= Human somatic variation =

Human somatic variations are somatic mutations (mutations that occur in somatic cells) both at early stages of development and in adult cells. These variations can lead either to pathogenic phenotypes or not, even if their function in healthy conditions is not completely clear yet.

The term mosaic (from medieval Latin musaicum, meaning "work of the Muses") has been used since antiquity to refer to an artistic patchwork of ornamental stones, glass, gems, or other precious material. At a distance, the collective image appears as it would in a painting; only on close inspection do the individual components become recognizable. In biological systems, mosaicism implies the presence of more than one genetically distinct cell line in a single organism. Occurrence of this phenomenon not only can result in major phenotypic changes but also reveal the expression of otherwise lethal genetic mutations.

Genetic mutations involved in mosaicism may be due to endogenous factors, such as transposons and ploidy changes, or exogenous factors, such as UV radiation and nicotine.

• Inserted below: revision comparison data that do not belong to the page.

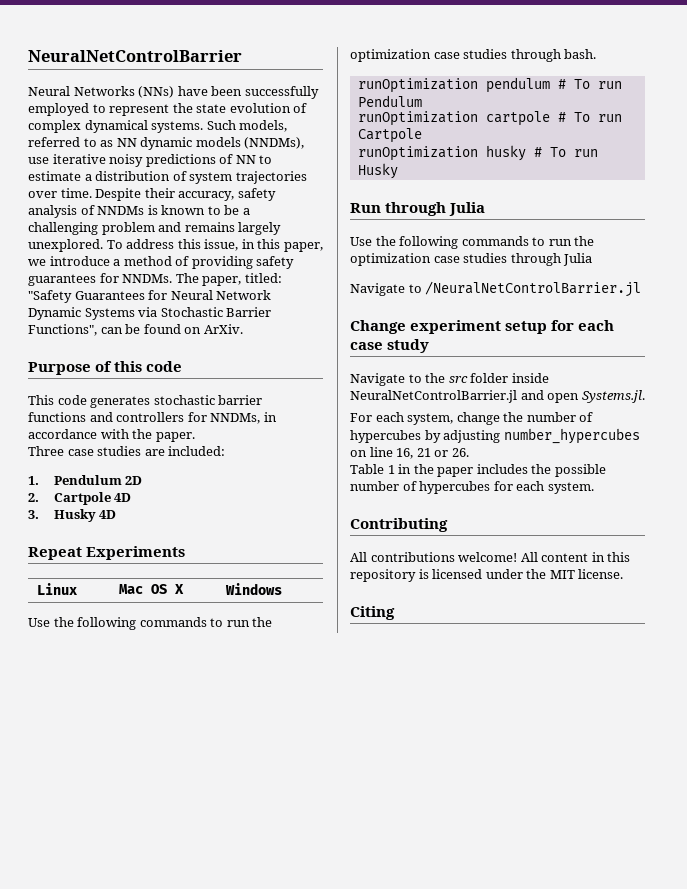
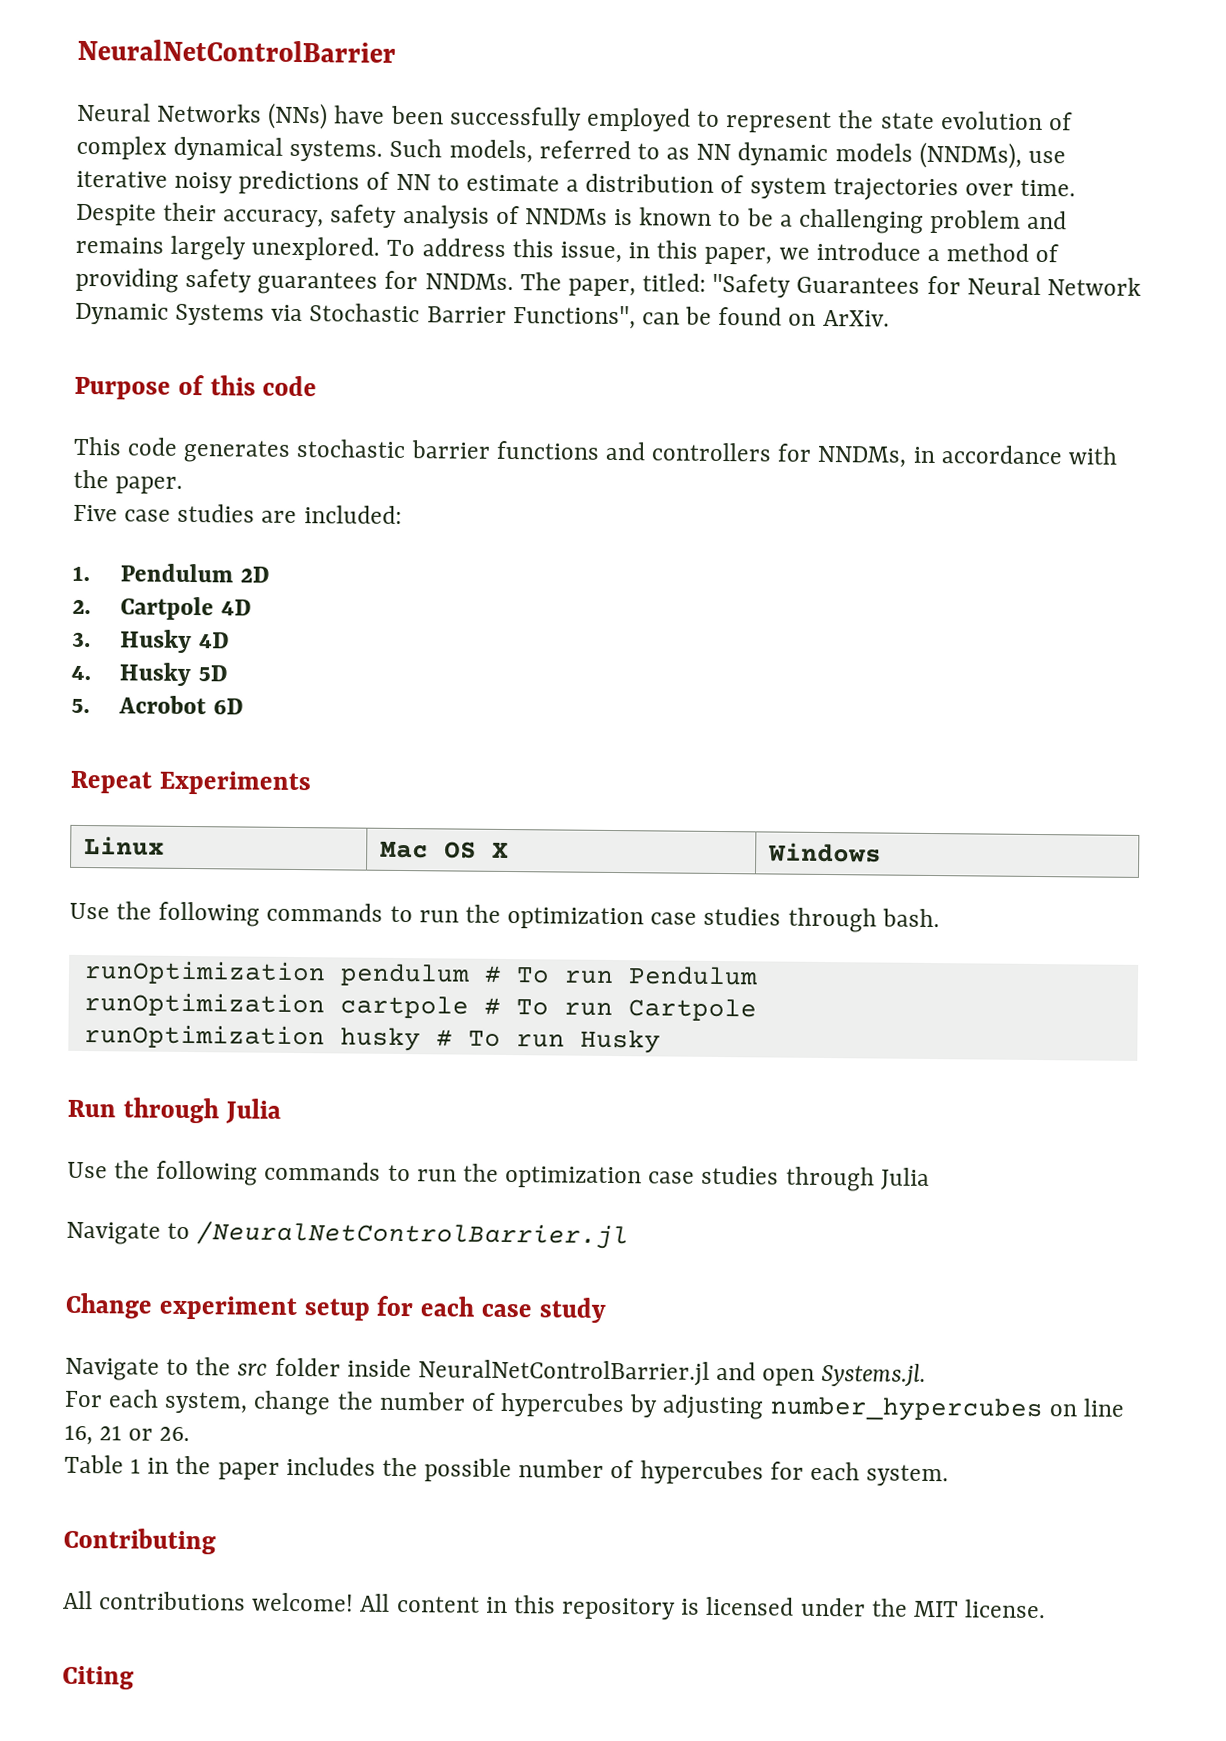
- Three case studies are included:
+ Five case studies are included:
+ 4. Husky 5D
+ 5. Acrobot 6D

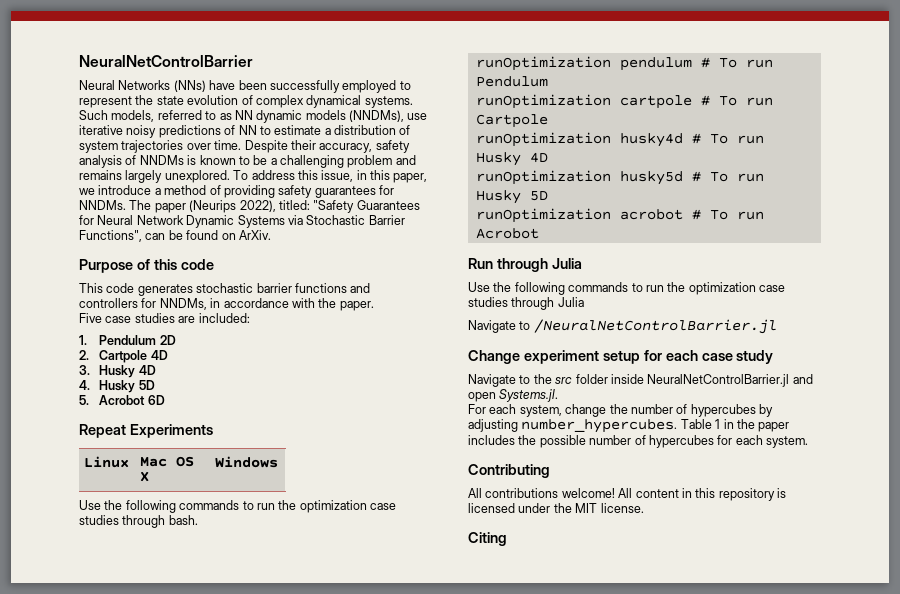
- The paper, titled: "Safety Guarantees for Neural Network Dynamic Systems via Stochastic Barrier Functions", can be found on ArXiv.
+ The paper (Neurips 2022), titled: "Safety Guarantees for Neural Network Dynamic Systems via Stochastic Barrier Functions", can be found on ArXiv.
- runOptimization husky # To run Husky
+ runOptimization husky4d # To run Husky 4D
+ runOptimization husky5d # To run Husky 5D
+ runOptimization acrobot # To run Acrobot
- For each system, change the number of hypercubes by adjusting number_hypercubes on line 16, 21 or 26.
- Table 1 in the paper includes the possible number of hypercubes for each system.
+ For each system, change the number of hypercubes by adjusting number_hypercubes. Table 1 in the paper includes the possible number of hypercubes for each system.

==Somatic mosaicism in healthy human tissues==
Somatic mosaicism arises a result of somatic mutations: genomic (or even mitochondrial) alterations of different sizes ranging from a single nucleotide to chromosome gains or loss within somatic cells. These alterations within somatic cells begin at an early stage (pre-implantation or conception) and continue during aging, giving rise to phenotypic heterogeneity within cells, which may lead to the development of diseases such as cancer. Novel array based techniques for screening genome-wide copy number variants and loss of heterozygosity in single cells showed that chromosome aneuploidies, uniparental disomies, segmental deletions, duplications, and amplifications frequently occur during embryogenesis. Yet not all somatic mutations are propagated to the adult individual, due to the phenomenon of cell competition.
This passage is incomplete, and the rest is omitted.